No caso de Kirk, Katherine Schweit, ex-agente do FBI e promotora, disse que os investigadores estarão ocupados rastreando as comunicações online de Robinson e suas interações com amigos e familiares para obter mais informações.
“Isso nos dá muitos insights sobre o caminho de alguém até a violência”, disse ela, acrescentando que os agentes “juntarão todas as peças para ver como alguém percorre o caminho da frustração até a escolha de cometer um ato violento”.
A perspectiva da pena de morte significa que os promotores precisarão demonstrar a intenção de cometer homicídio ao levarem seu caso ao tribunal. No entanto, Schweit diz que isso é diferente da motivação, que pode ou não ser diretamente relevante para o caso.
“A TV e o cinema nos ensinaram que o motivo é o mais importante, mas do ponto de vista da acusação, não é.”
Schweit também observou que alguns assassinos de grande notoriedade foram motivados pelo desejo de serem famosos ou impressionar as pessoas.

Crédito, Getty Images
Ativistas alimentam especulações
Durante a audiência no Senado na terça-feira, o diretor do FBI, Patel, também disse que outras pessoas estão sendo investigadas por possível envolvimento no tiroteio.
Até o momento, ninguém mais foi acusado em conexão com o caso e os investigadores não indicaram que alguém mais estivesse envolvido.
Isso não impediu fortes especulações online — em grande parte sem evidências — sobre supostos motivos e conspirações em larga escala.
Vários influenciadores de direita com grande número de seguidores nas redes sociais, incluindo vários próximos do presidente Trump e da organização Turning Point USA, fundada por Kirk, alegaram que o tiroteio foi obra de um grupo ou “célula terrorista” inspirado pelo ativismo trans e financiado por ativistas de esquerda.
Trump disse esta semana que designará o “antifa” — um movimento descentralizado de esquerda que se opõe a grupos de extrema direita, racistas e fascistas — como uma “grande organização terrorista” como parte de seus esforços para atingir a “esquerda radical”, após o assassinato de Kirk.
Robinson, o suspeito, não era diretamente ligado a grupos que se declaram “antifa”.

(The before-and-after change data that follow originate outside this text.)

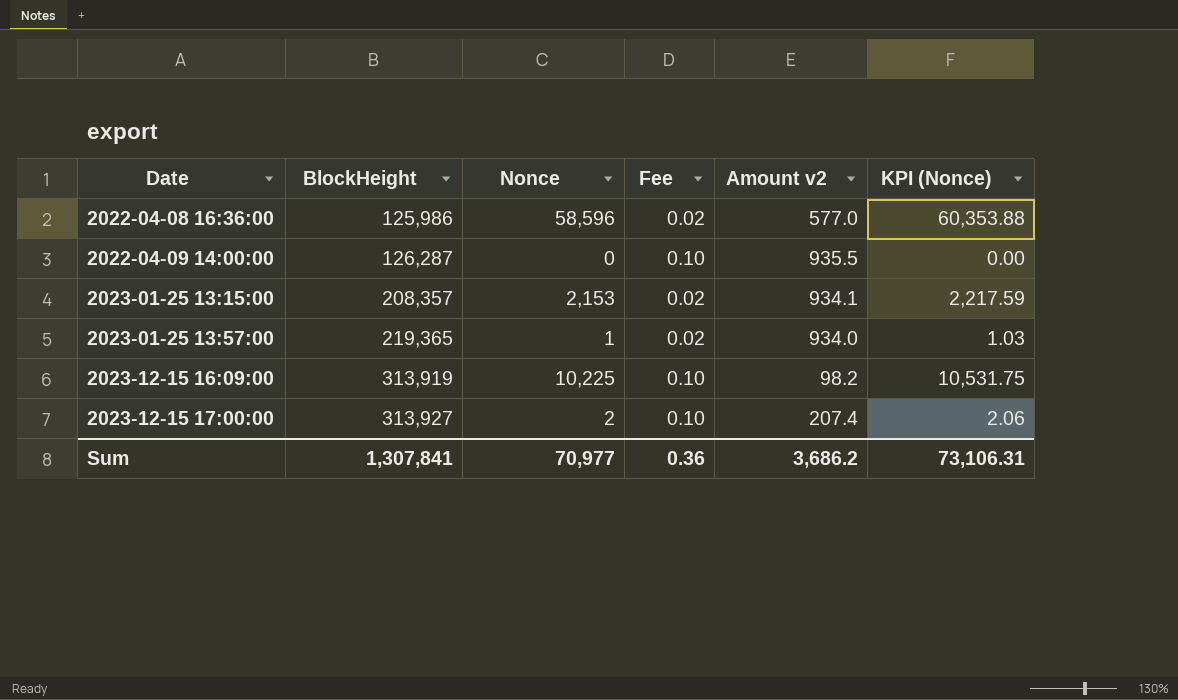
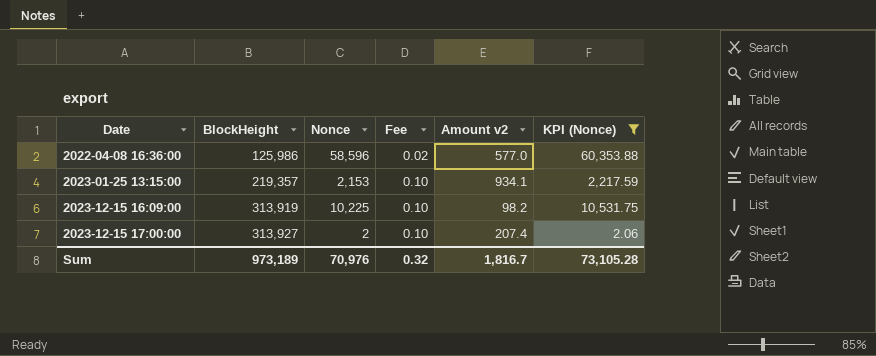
filter: none -> KPI (Nonce) >= 2.06
2023-01-25 13:15:00 | BlockHeight: 208,357 -> 219,357
2023-01-25 13:15:00 | Fee: 0.02 -> 0.10
Sum | BlockHeight: 1,307,841 -> 973,189
Sum | Nonce: 70,977 -> 70,976
Sum | Fee: 0.36 -> 0.32
Sum | Amount v2: 3,686.2 -> 1,816.7
Sum | KPI (Nonce): 73,106.31 -> 73,105.28

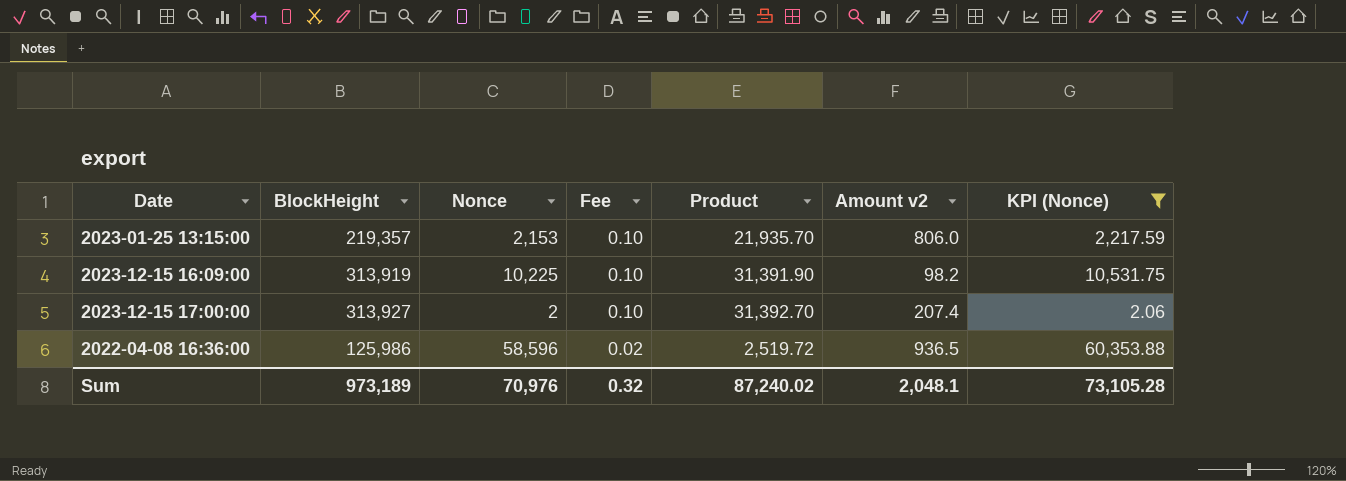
row order: Date ascending -> Fee descending
column Product | formula: none -> [BlockHeight] * [Fee]
2023-01-25 13:15:00 | Amount v2: 934.1 -> 806.0
2022-04-08 16:36:00 | Amount v2: 577.0 -> 936.5
Sum | Amount v2: 1,816.7 -> 2,048.1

Alguns podcasters de direita de grande notoriedade, incluindo o ex-assessor chefe de Trump, Steve Bannon, sugeriram que as mensagens de texto trocadas por Robinson e sua colega de quarto eram de alguma forma falsas ou falseadas, sugerindo — novamente sem evidências — uma conspiração mais ampla.
Ao mesmo tempo, vários usuários de esquerda nas redes sociais continuaram a afirmar que Robinson é apoiador de Trump ou membro de um grupo marginal de extrema direita conhecido como “groypers” — que criticava Kirk constantemente por não apoiar suas convicções nacionalistas brancas e antissemitas.
Essas alegações também carecem de evidências, e promotores e autoridades de Utah não deram nenhuma indicação de que grupos de direita radical estejam envolvidos.
“Todo mundo está tirando conclusões precipitadas porque essa é a sociedade em que vivemos”, disse Schweit, o ex-agente do FBI. “Todo mundo quer uma resposta — e agora.”